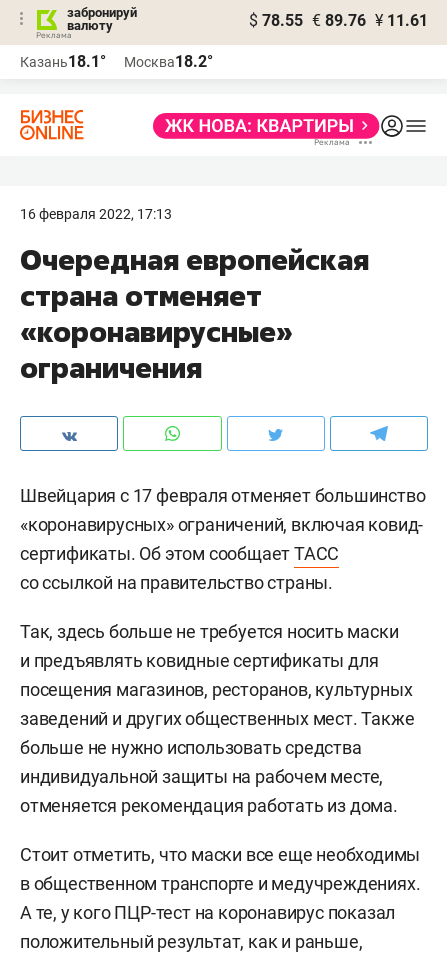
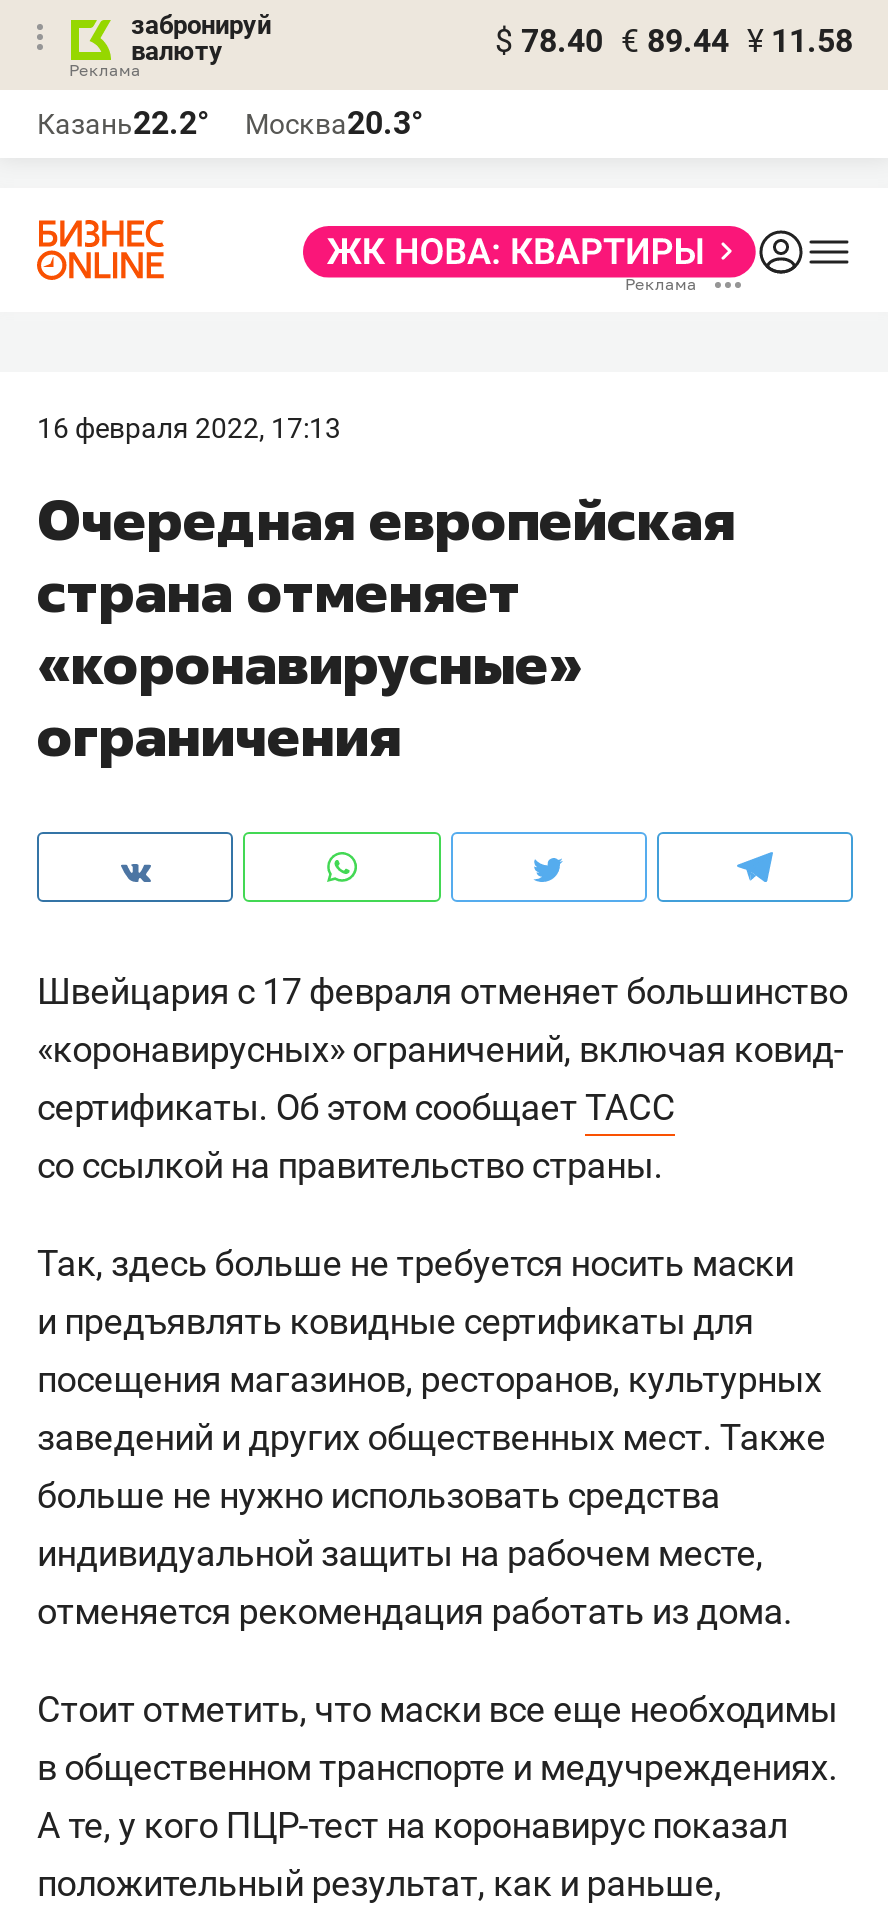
- $ 78.55 € 89.76 ¥ 11.61
+ $ 78.40 € 89.44 ¥ 11.58

- Казань18.1°
+ Казань22.2°

- Москва18.2°
+ Москва20.3°
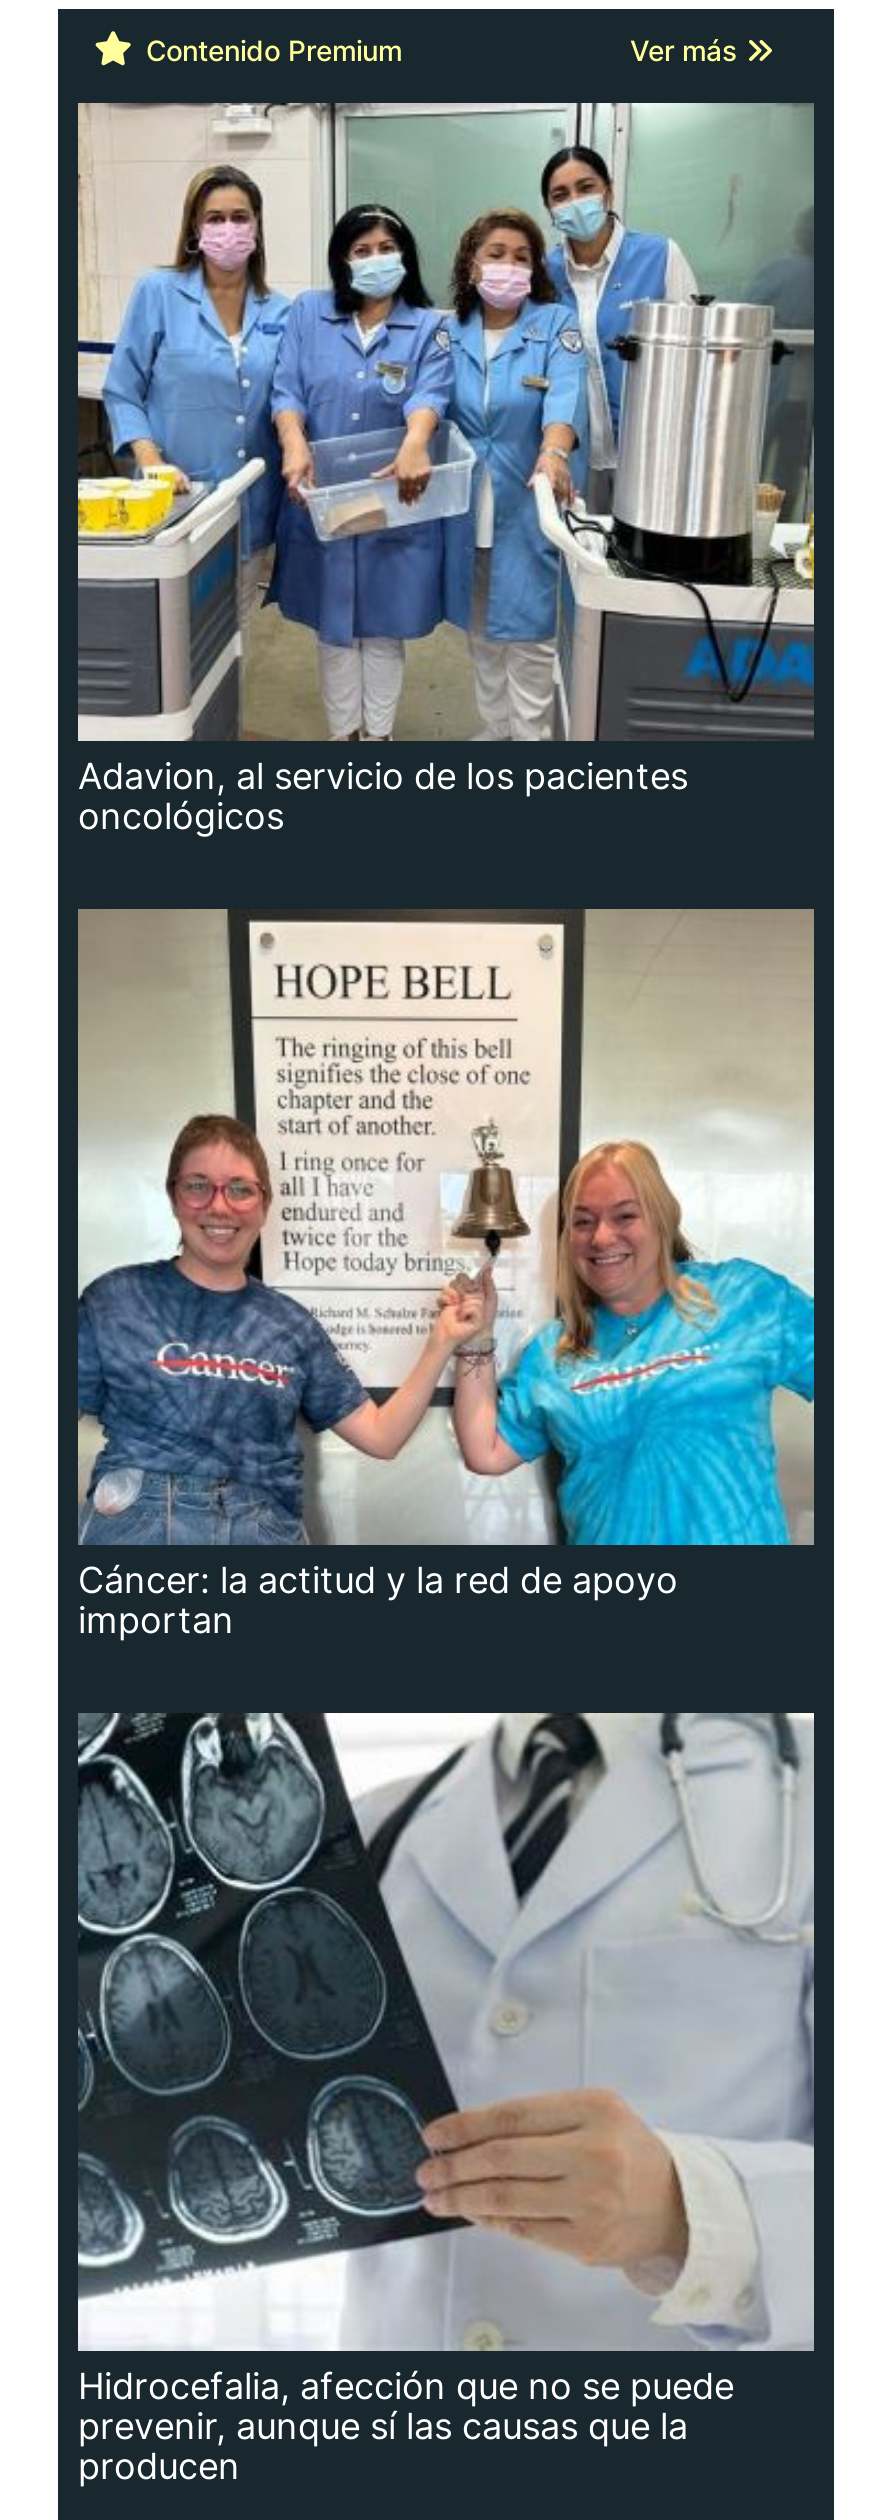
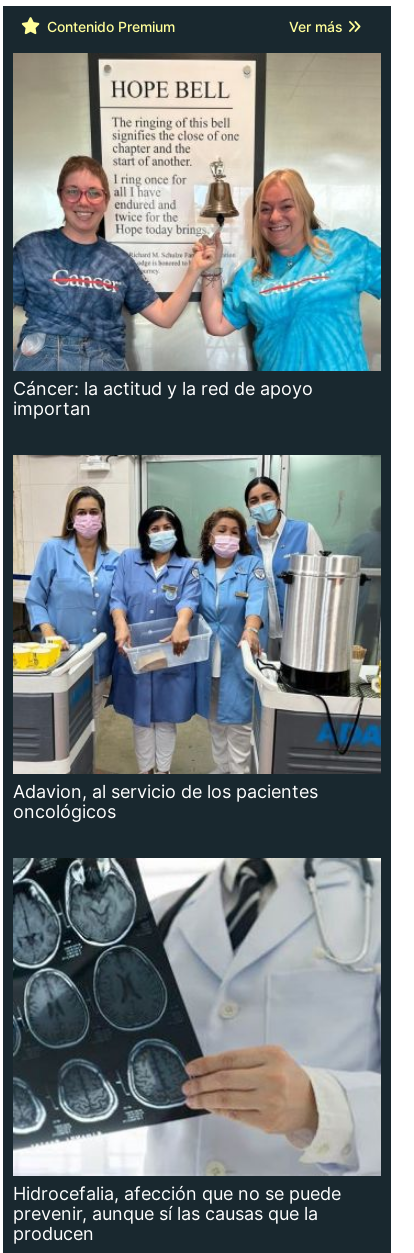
moved down: [image] | Adavion, al servicio de los pacientes | oncológicos

moved up: [image] | Cáncer: la actitud y la red de apoyo | importan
* * * * * * * * *
ABOUT THIS EXERCISE: For the records above, give the number of lines that include the string "image", with nothing added.

EXERCISE RESULT: 2